In the good ol’ days, aspiring travelers were eager to see the world in all its beauty.
They’d save up to buy a ticket to their favorite place in the world, and spend a week or two soaking in all the breathtaking sights and bright colors of their coveted destination.
But these days, a new breed of tourists has hijacked the travel industry, and cities around the world are fighting back with everything from steep entry fees, limited number of visitors per day, and the latest… “NO PHOTOS ALLOWED” policy.
To curb the “Instagram Era” of tourists who are destroying natural wonders and trespassing on private property just to get a photo for social media, destinations have finally put their foot down, but will it work?
The True Motive Of Travelers
Places that wish to enforce travel bans are hoping it will bring out the true heart of a traveler.
Meaning, is a traveler really interested in seeing a site for its beauty? Or are they just interested in a photo to brag to their friends?
And let’s face it — if travelers know they aren’t allowed to take photos at certain places – many will simply not go.
After all, tourists are taking advantage of locals and literally infringing on people’s lives by taking photos of people’s homes to show how “cultured” they are for traveling the world.
And as Proud American Traveler previously reported, folks were so eager to see orange poppies in California, it caused a massive traffic jam – even causing one city worker to be struck by a car by a tourist who blew past the barricade – just to see the bright orange flowers.
It’s wild out there!
Photos Can Ruin Travel
On the other hand, some travelers appreciate the new restrictions on photos.
There’s nothing more frustrating than trying to see a historical site or natural wonder, only to be blinded by bright flashes and tourists with selfie sticks trying to snap the perfect picture.

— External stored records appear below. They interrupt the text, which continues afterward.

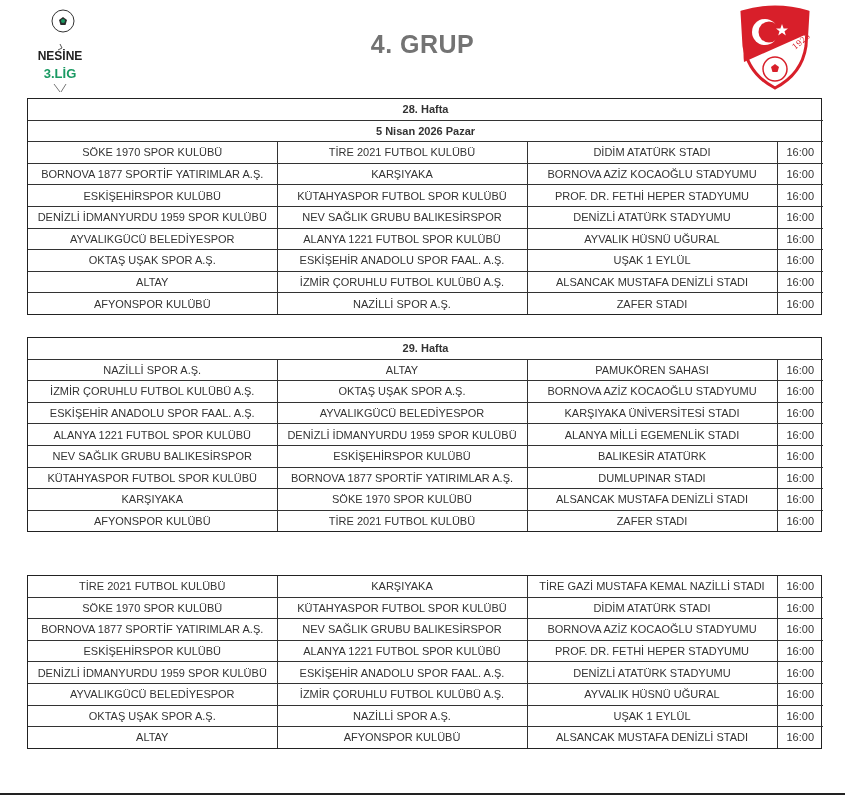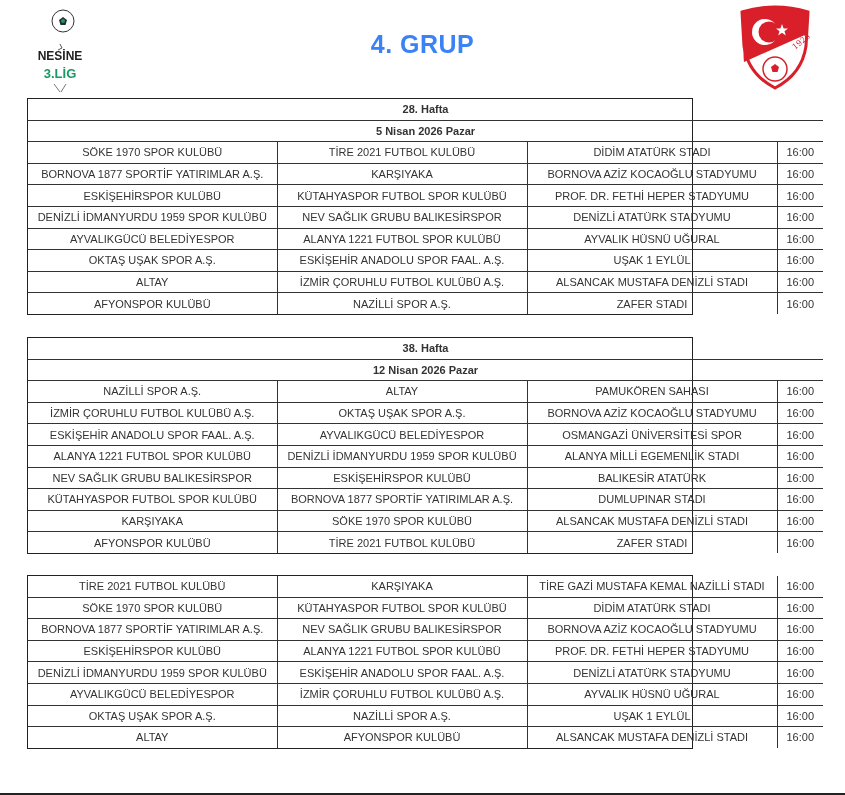--- a/index.html
+++ b/index.html
@@ -8,7 +8,7 @@
   .logo-left { position:absolute; left:30px; top:4px; width:60px; height:92px; }
   .logo-right { position:absolute; left:732px; top:4px; width:86px; height:86px; }
   .title { position:absolute; left:0; width:845px; top:30px; text-align:center;
-           font-size:25px; font-weight:bold; color:#3b82f6; letter-spacing:0.5px; }
+           font-size:25px; font-weight:bold; color:#737373; letter-spacing:0.5px; }
   .week { position:absolute; left:27px; width:666px; border:1.5px solid #222; box-sizing:border-box; }
   .week table { width:100%; border-collapse:collapse; table-layout:fixed; }
   .week td { border:1px solid #333; height:20.6px; padding:0; text-align:center;

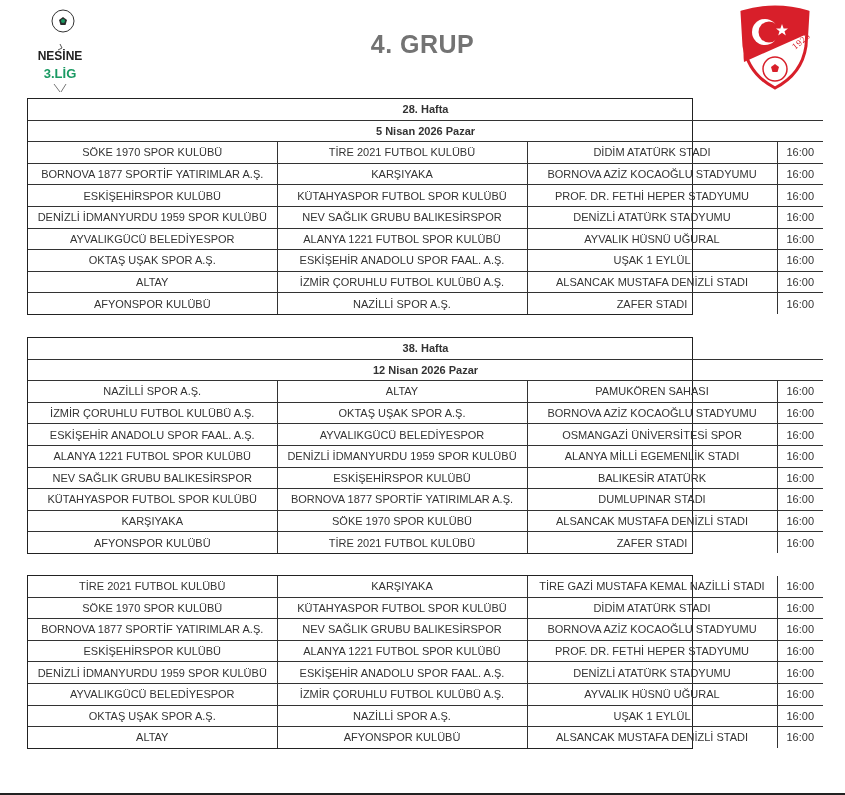--- a/index.html
+++ b/index.html
@@ -9,7 +9,7 @@
   .logo-right { position:absolute; left:732px; top:4px; width:86px; height:86px; }
   .title { position:absolute; left:0; width:845px; top:30px; text-align:center;
            font-size:25px; font-weight:bold; color:#737373; letter-spacing:0.5px; }
-  .week { position:absolute; left:27px; width:666px; border:1.5px solid #222; box-sizing:border-box; }
+  .week { position:absolute; left:27px; width:795px; border:1.5px solid #222; box-sizing:border-box; }
   .week table { width:100%; border-collapse:collapse; table-layout:fixed; }
   .week td { border:1px solid #333; height:20.6px; padding:0; text-align:center;
              font-size:11px; color:#333; white-space:nowrap; overflow:hidden; }

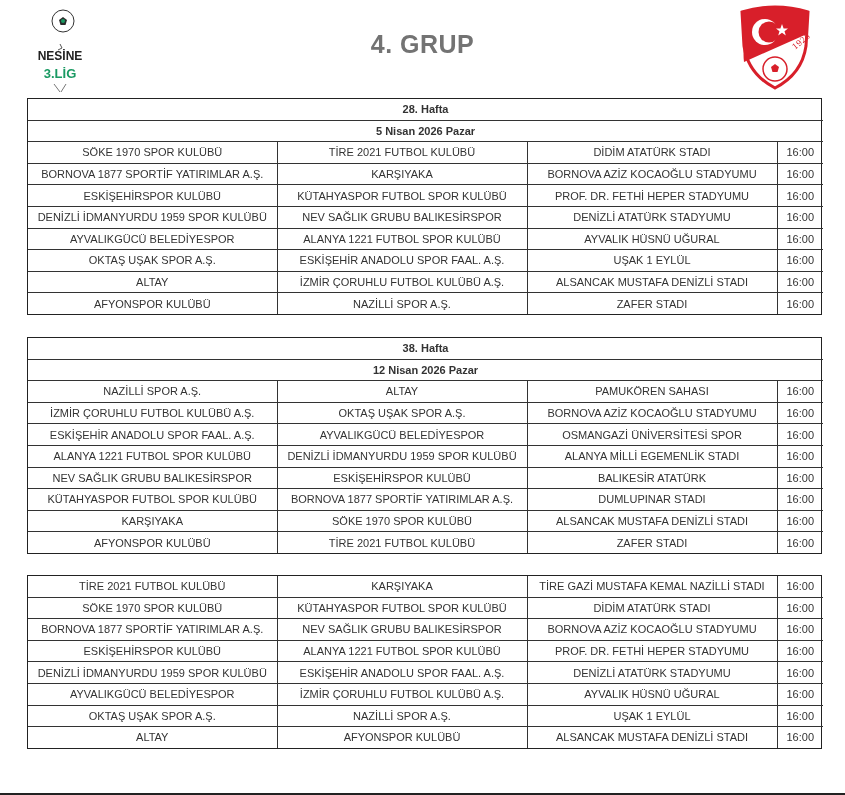--- a/index.html
+++ b/index.html
@@ -130,7 +130,7 @@
       </colgroup>
     <tbody>
       <tr>
-          <td colspan="4" class="hdr-week">38. Hafta</td>
+          <td colspan="4" class="hdr-week">29. Hafta</td>
         </tr>
       <tr>
           <td colspan="4" class="hdr-date">12 Nisan 2026 Pazar</td>

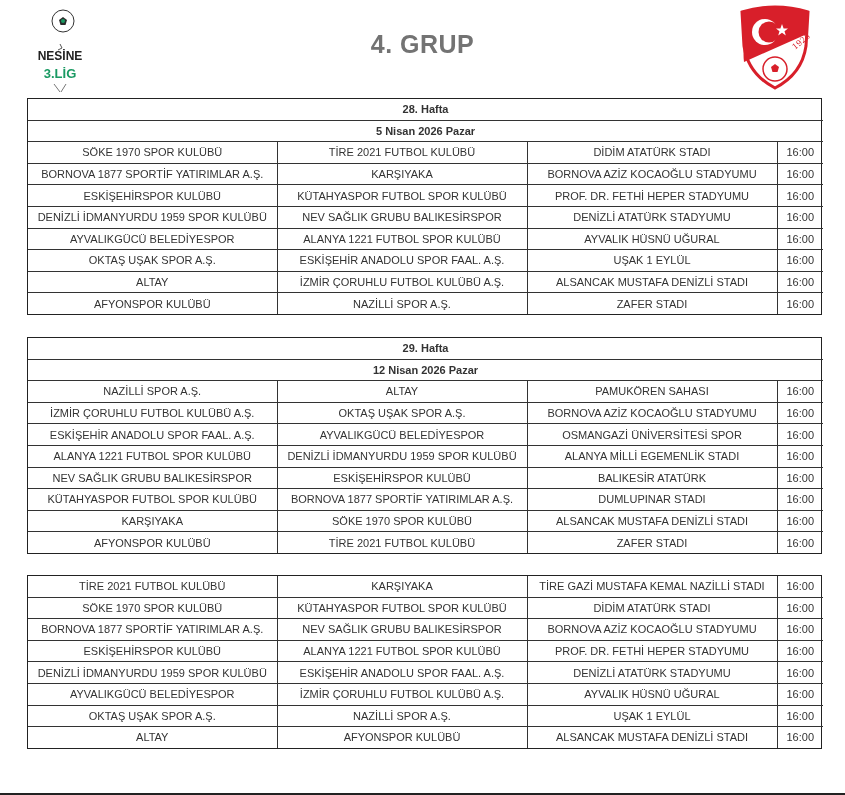--- a/index.html
+++ b/index.html
@@ -133,9 +133,6 @@
           <td colspan="4" class="hdr-week">29. Hafta</td>
         </tr>
       <tr>
-          <td colspan="4" class="hdr-date">12 Nisan 2026 Pazar</td>
-        </tr>
-      <tr>
           <td>NAZİLLİ SPOR A.Ş.</td>
           <td>ALTAY</td>
           <td>PAMUKÖREN SAHASI</td>

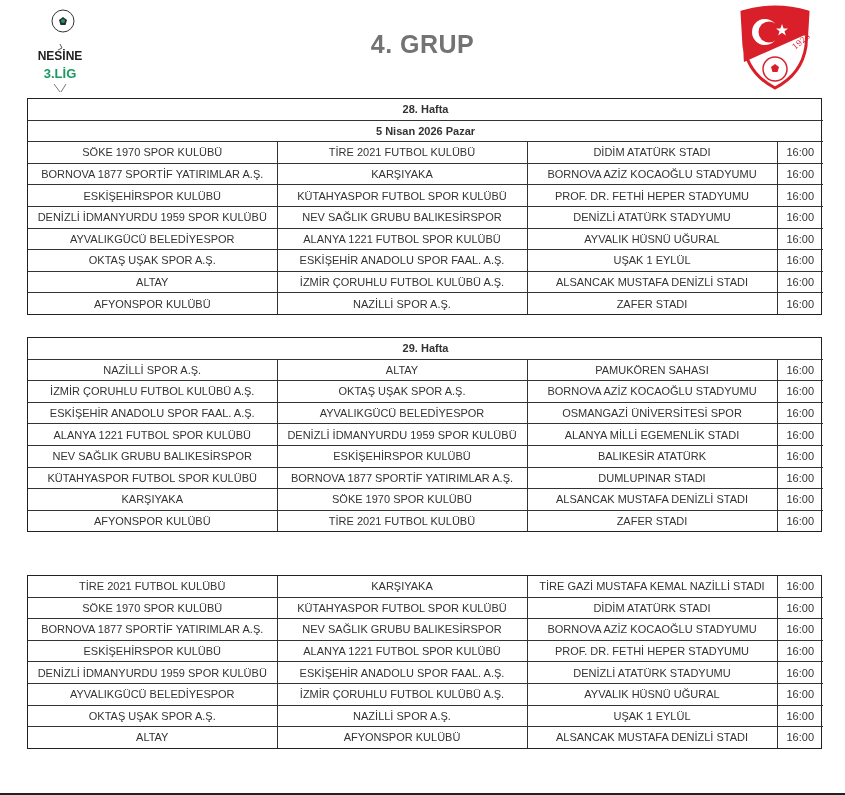--- a/index.html
+++ b/index.html
@@ -147,7 +147,7 @@
       <tr>
           <td>ESKİŞEHİR ANADOLU SPOR FAAL. A.Ş.</td>
           <td>AYVALIKGÜCÜ BELEDİYESPOR</td>
-          <td>OSMANGAZİ ÜNİVERSİTESİ SPOR</td>
+          <td>KARŞIYAKA ÜNİVERSİTESİ STADI</td>
           <td>16:00</td>
         </tr>
       <tr>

Not to mention the overcrowding and stampede of obnoxious millennials whose main goal is to show their friends how trendy they are to be able to travel the world (often on someone else’s dime).
And according to CNN, in Amsterdam a study revealed museum visitors were unhappy with other people taking photographs while they were trying to view the paintings.
Instead of banning photography altogether, the museum forged a compromise and made certain sections of the museum available for photography, while others were restricted.
Other places actually are taking advantage of travelers’ obsession with documenting everything, and are charging a small (or sometimes large) fee for visitors to snap photos.
For now, it looks like each business will continue to test different methods to see what works best.
Balance Is Key
Will a photo ban actually work?
Sure, it might detract some tourists from entering, but chances are it’s going to be pretty hard to enforce.
All the “no photos allowed” signs won’t stop people who want to take photos anyway (or can’t read the signs) from snapping shots.
It’s just the way it is.
Still, some creative businesses who wish to make their place off the grid are actually designing their interior with dark features and low lighting to make it tough to snap a good photo.
It seems as though the new travel trend could be traveling to places and maintaining an era of mystery – instead of posting shots on social media to show off.
We’re not suggesting photos are bad – they can certainly capture a moment in time and document it forever.
So if you like to take photos – go ahead and keep doing it – just make sure it’s not distracting from your travel experience – or infringing on the rights of others!